- _TASK INSTRUCTIONS_:
The output should consist solely of the line containing "Torche Aluminium TAC 700 Energizer: none -> 3" and the lines that follow it through the end of the data below.

(Change listing data)
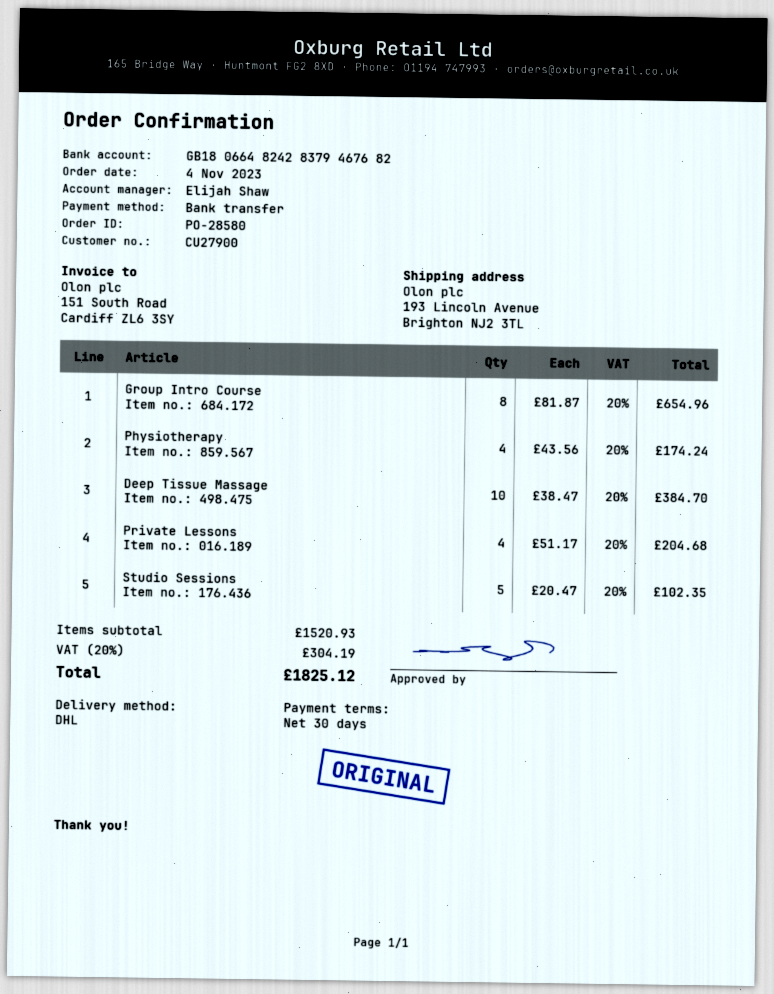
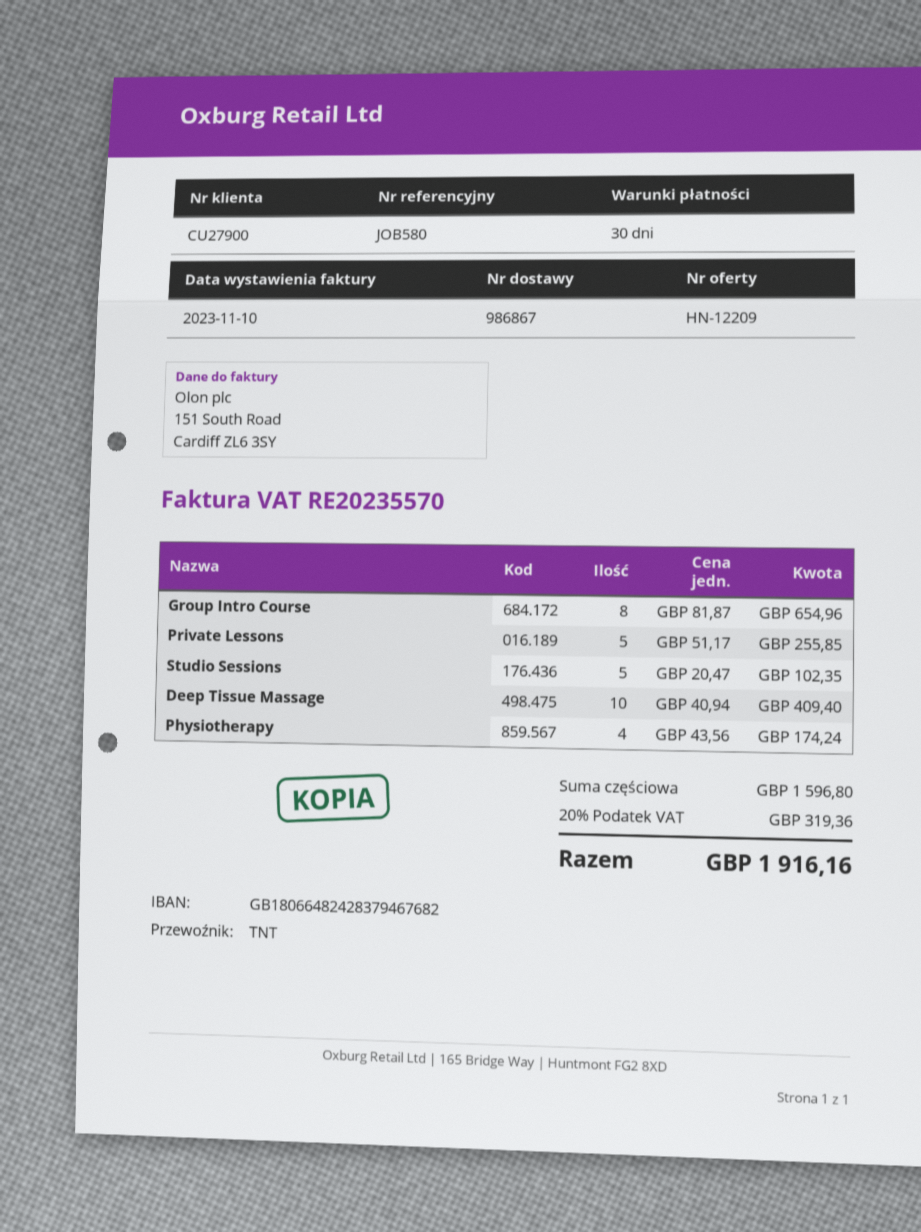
shipping method: DHL -> TNT
Deep Tissue Massage: 10 x 38.47 = 384.70 -> 10 x 40.94 = 409.40
Private Lessons: 4 x 51.17 = 204.68 -> 5 x 51.17 = 255.85
subtotal: 1520.93 -> 1596.80
tax: 20% = 304.19 -> 20% = 319.36
total: 1825.12 -> 1916.16

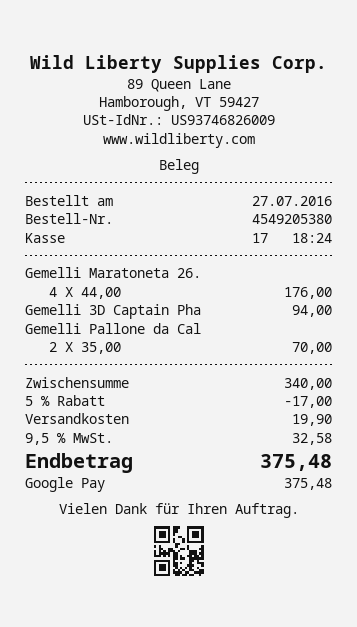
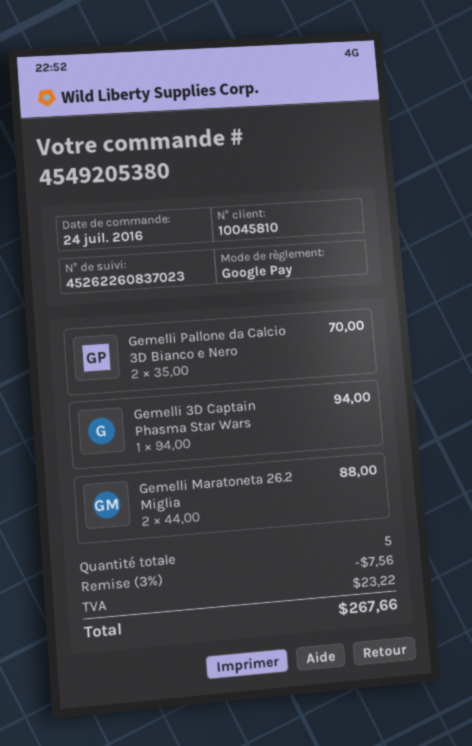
order date: 2016-07-27 -> 2016-07-24
Gemelli Maratoneta 26.: 4 x 44.00 = 176.00 -> 2 x 44.00 = 88.00
discount: 5% = 17.00 -> 3% = 7.56
shipping: 19.90 -> none
tax: 32.58 -> 23.22
total: 375.48 -> 267.66

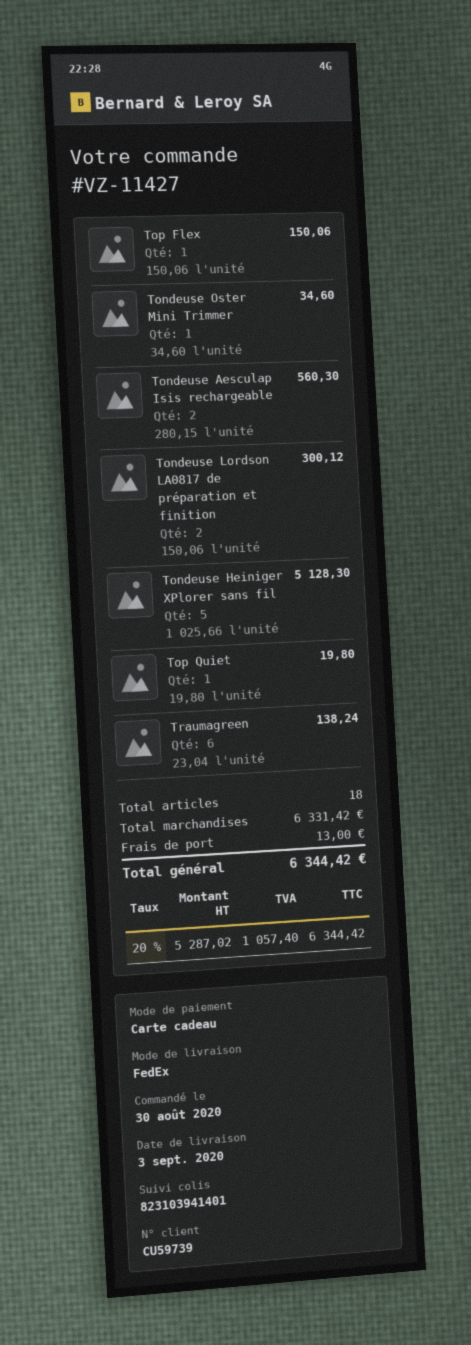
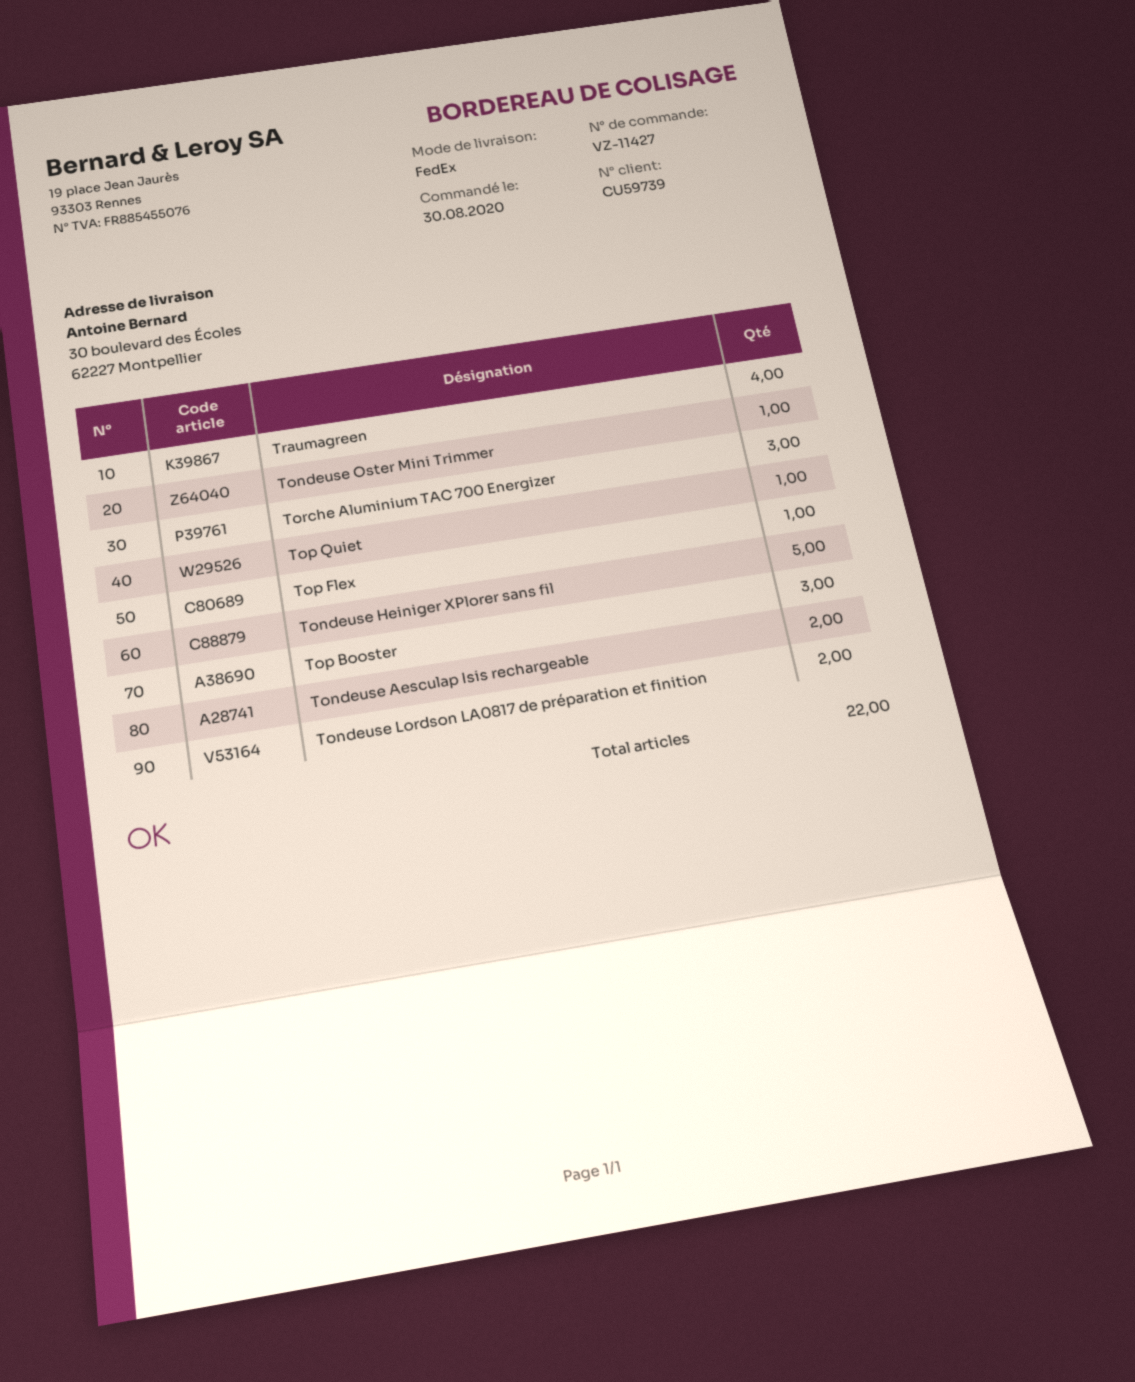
Traumagreen: 6 -> 4
Torche Aluminium TAC 700 Energizer: none -> 3
Top Booster: none -> 3
total quantity: 18 -> 22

- _WRITTEN RESPONSE_:
Torche Aluminium TAC 700 Energizer: none -> 3
Top Booster: none -> 3
total quantity: 18 -> 22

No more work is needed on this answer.